## EXTRACTED ENTRIES
- - -

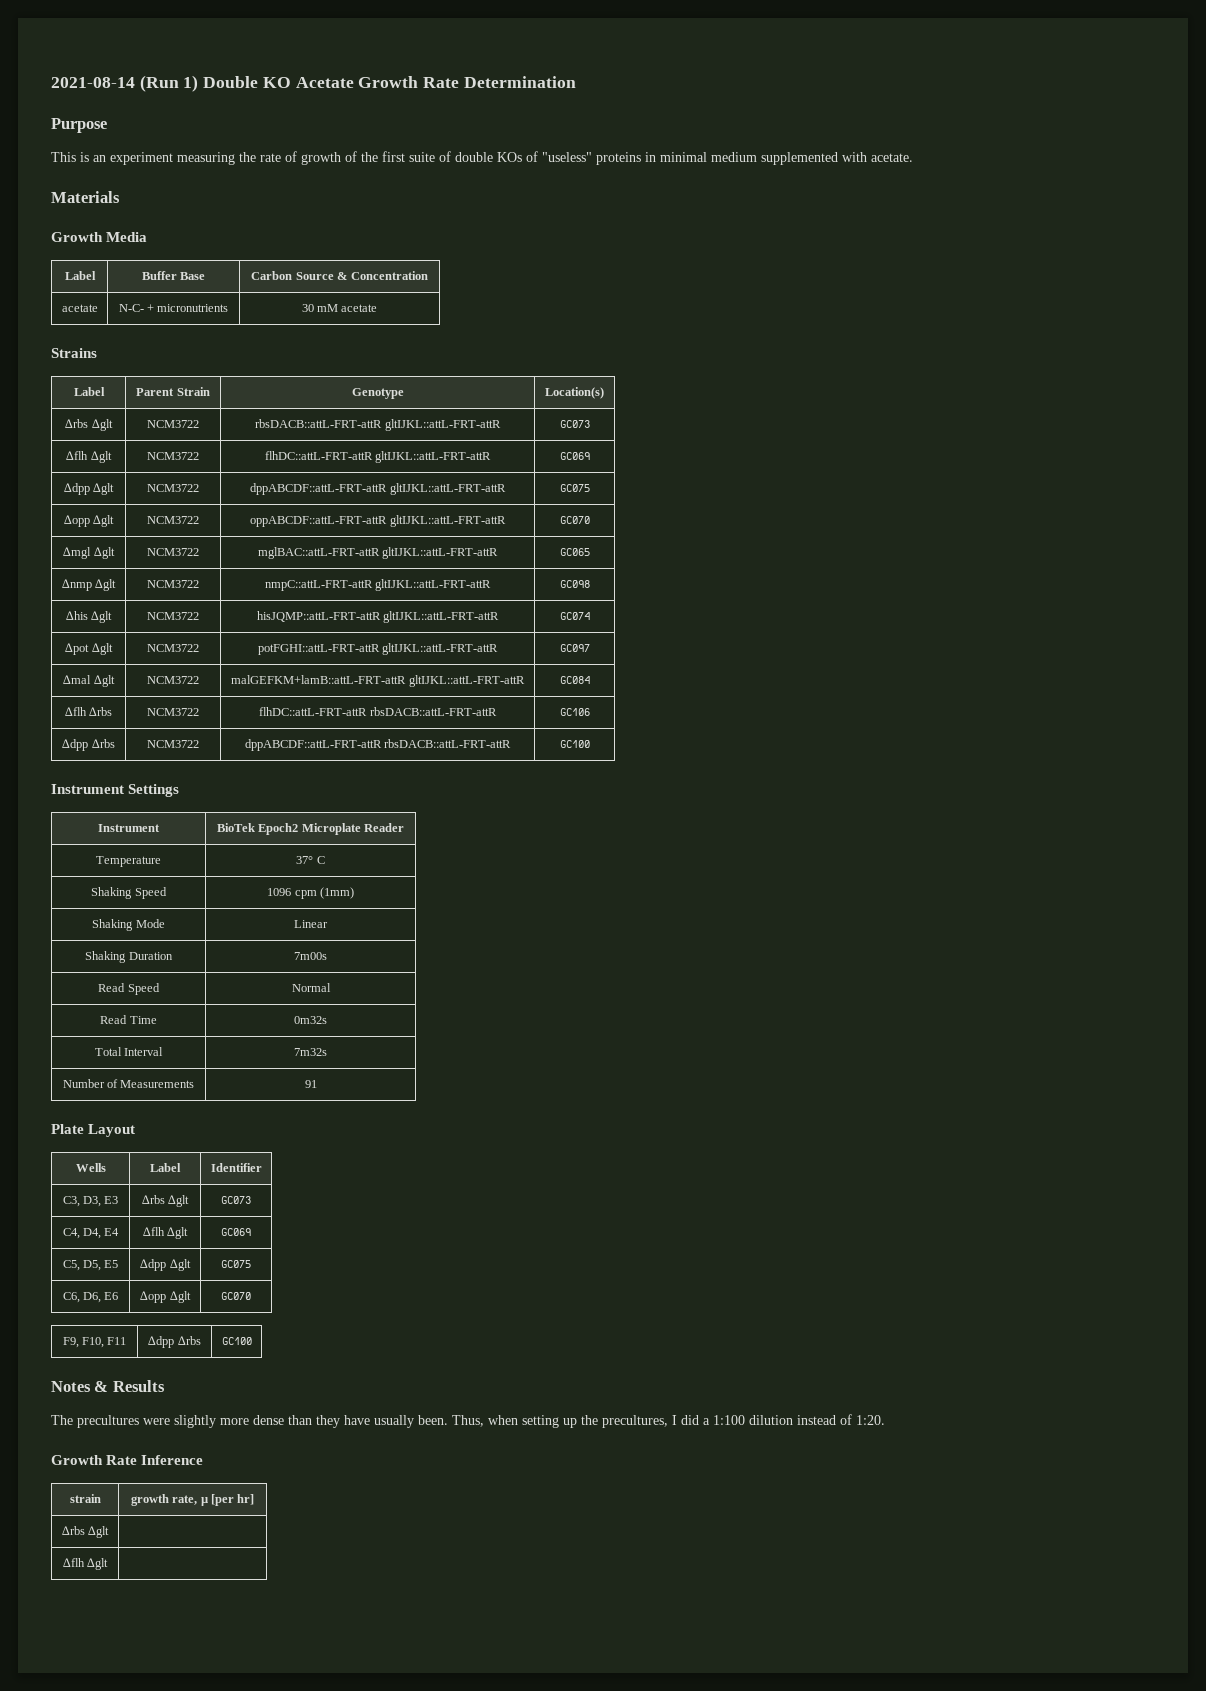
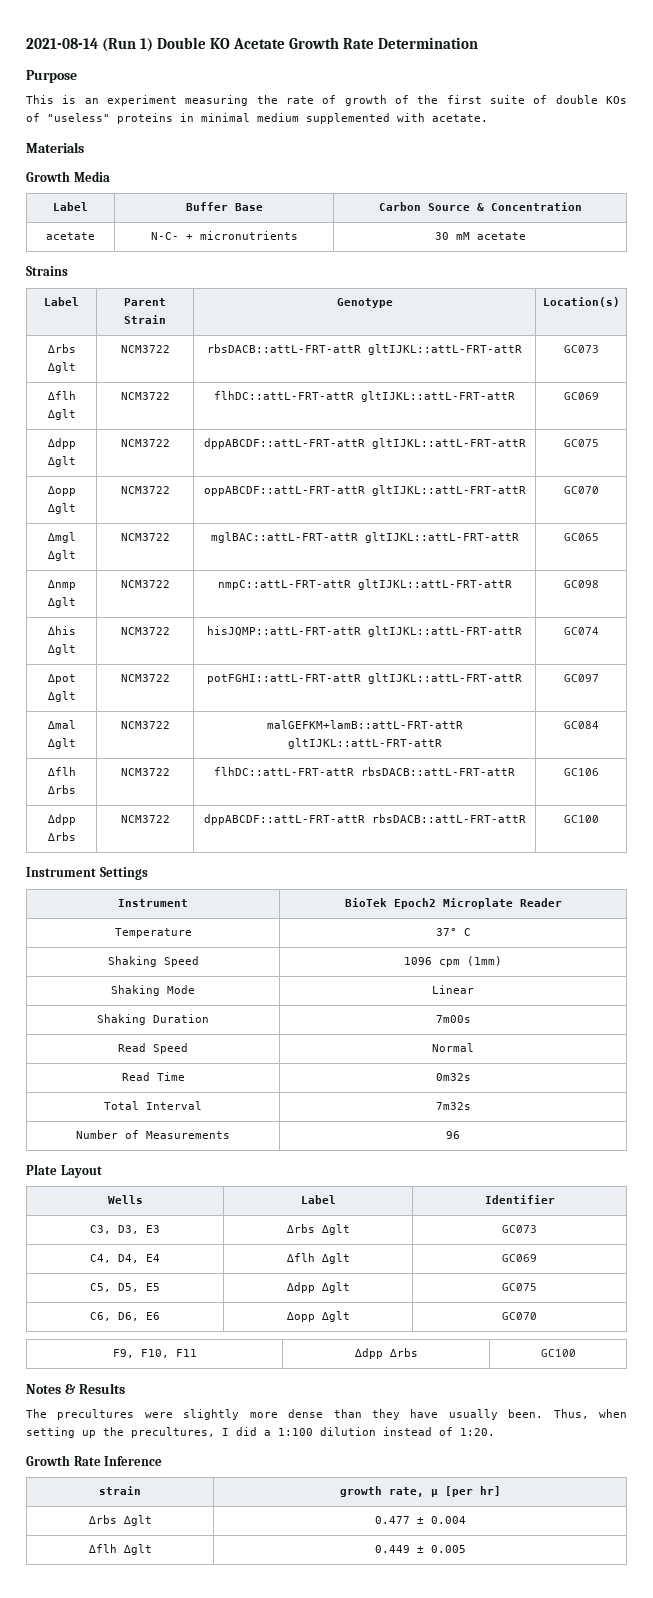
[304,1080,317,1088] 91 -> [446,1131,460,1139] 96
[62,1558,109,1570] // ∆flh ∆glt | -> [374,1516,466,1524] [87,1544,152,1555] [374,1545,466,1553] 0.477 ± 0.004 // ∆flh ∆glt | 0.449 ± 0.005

- - -

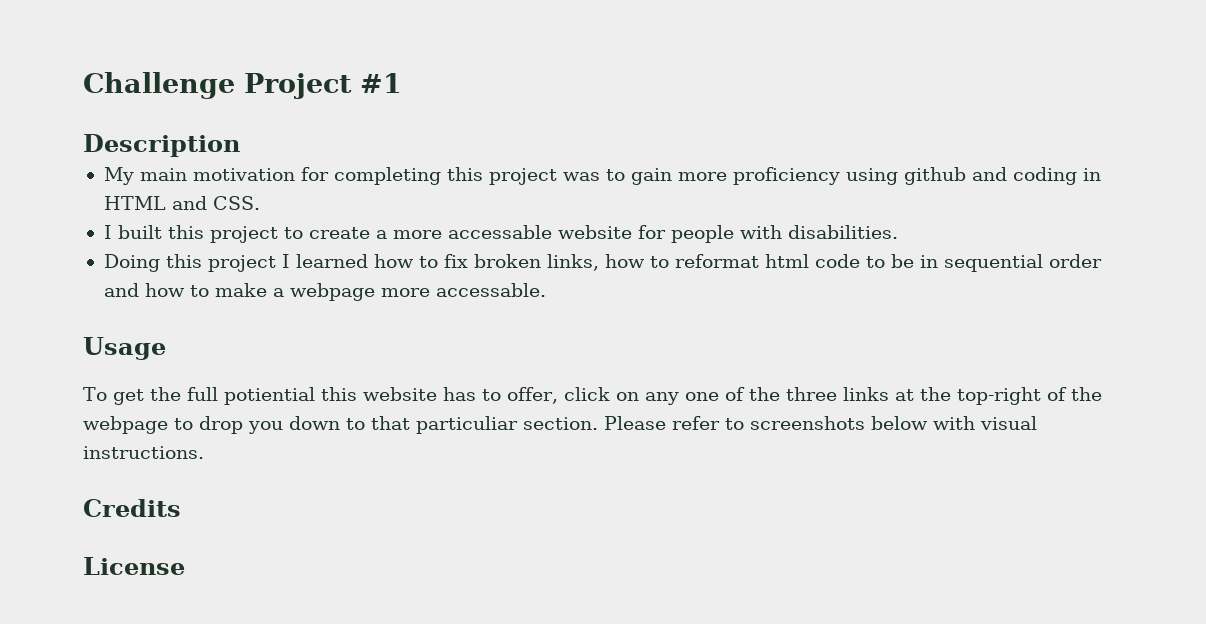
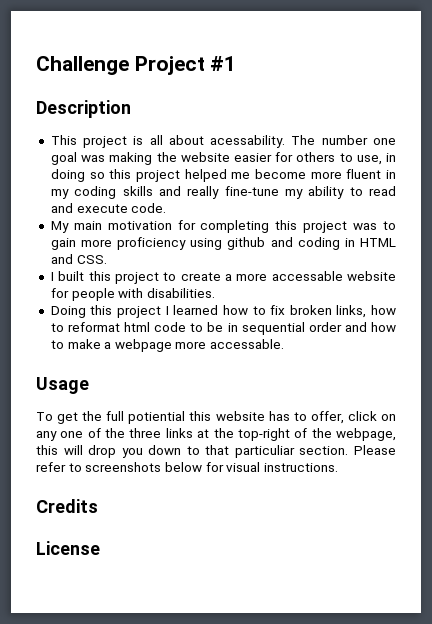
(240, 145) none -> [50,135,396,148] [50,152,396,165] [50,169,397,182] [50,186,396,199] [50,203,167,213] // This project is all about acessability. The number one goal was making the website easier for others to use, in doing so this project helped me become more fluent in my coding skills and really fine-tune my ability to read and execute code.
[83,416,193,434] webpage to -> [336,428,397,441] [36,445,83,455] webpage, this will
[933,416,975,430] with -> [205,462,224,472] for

- - -

## DESCRIPTION OF THE TASK
Would you copy out exactly the lines above that start at the one containing "[304,1080,317,1088] 91 ->" and end at the one containing "[62,1558,109,1570] // ∆flh", inclusive?

## FINAL ANSWER
[304,1080,317,1088] 91 -> [446,1131,460,1139] 96
[62,1558,109,1570] // ∆flh ∆glt | -> [374,1516,466,1524] [87,1544,152,1555] [374,1545,466,1553] 0.477 ± 0.004 // ∆flh ∆glt | 0.449 ± 0.005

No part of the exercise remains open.